## TRY IT:
Pull out each line of the records holding the string "adminpassword".

## Revision tracking records:

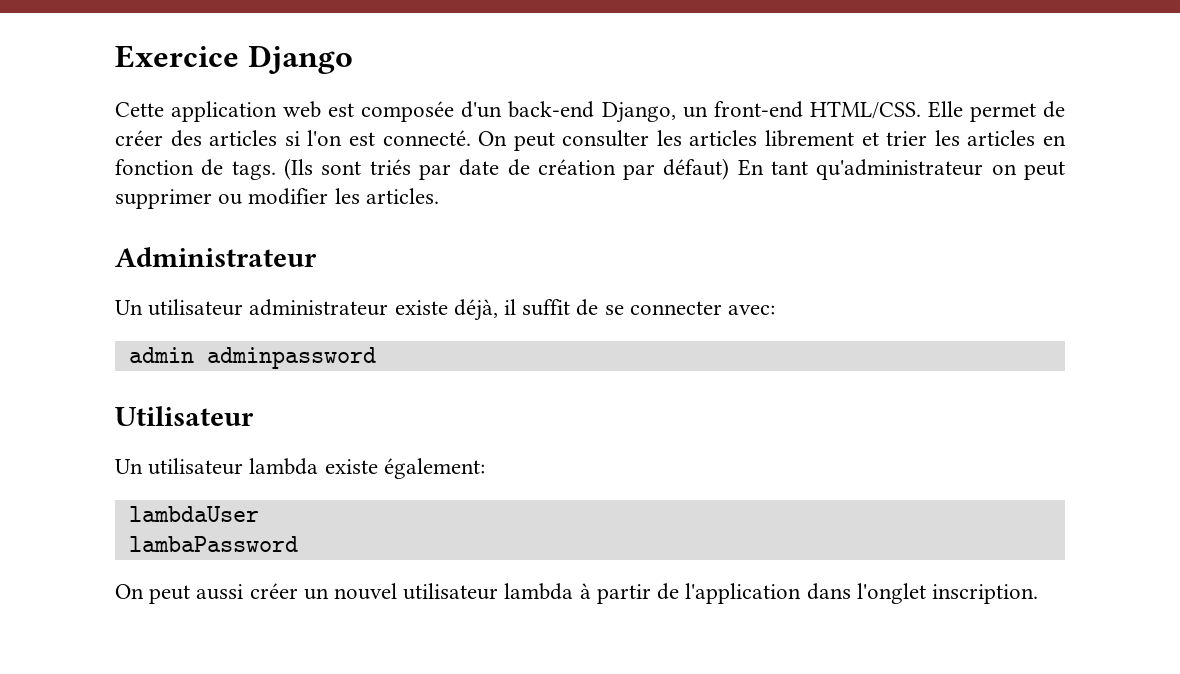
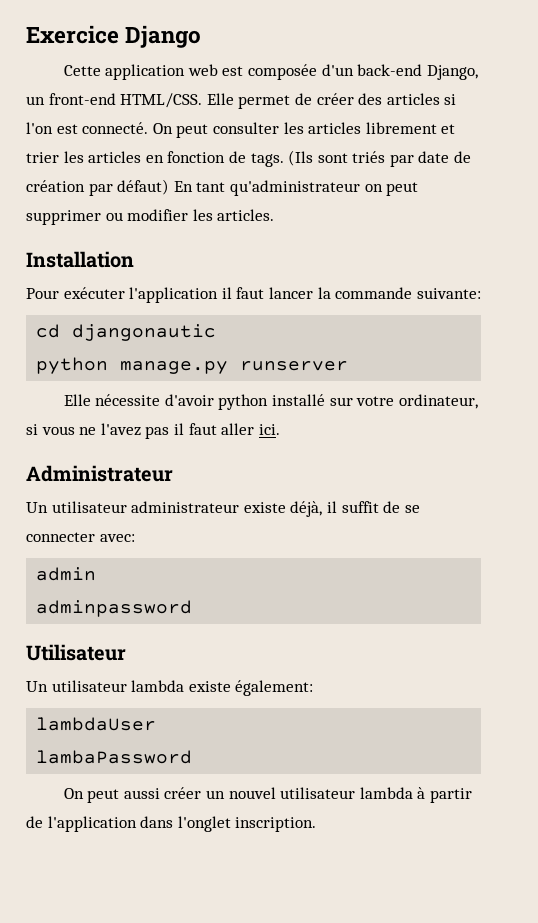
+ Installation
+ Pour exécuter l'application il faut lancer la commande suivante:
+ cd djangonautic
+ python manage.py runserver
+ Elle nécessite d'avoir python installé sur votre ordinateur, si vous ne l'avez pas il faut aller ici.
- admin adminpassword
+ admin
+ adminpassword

## COMPLETED EXERCISE:
- admin adminpassword
+ adminpassword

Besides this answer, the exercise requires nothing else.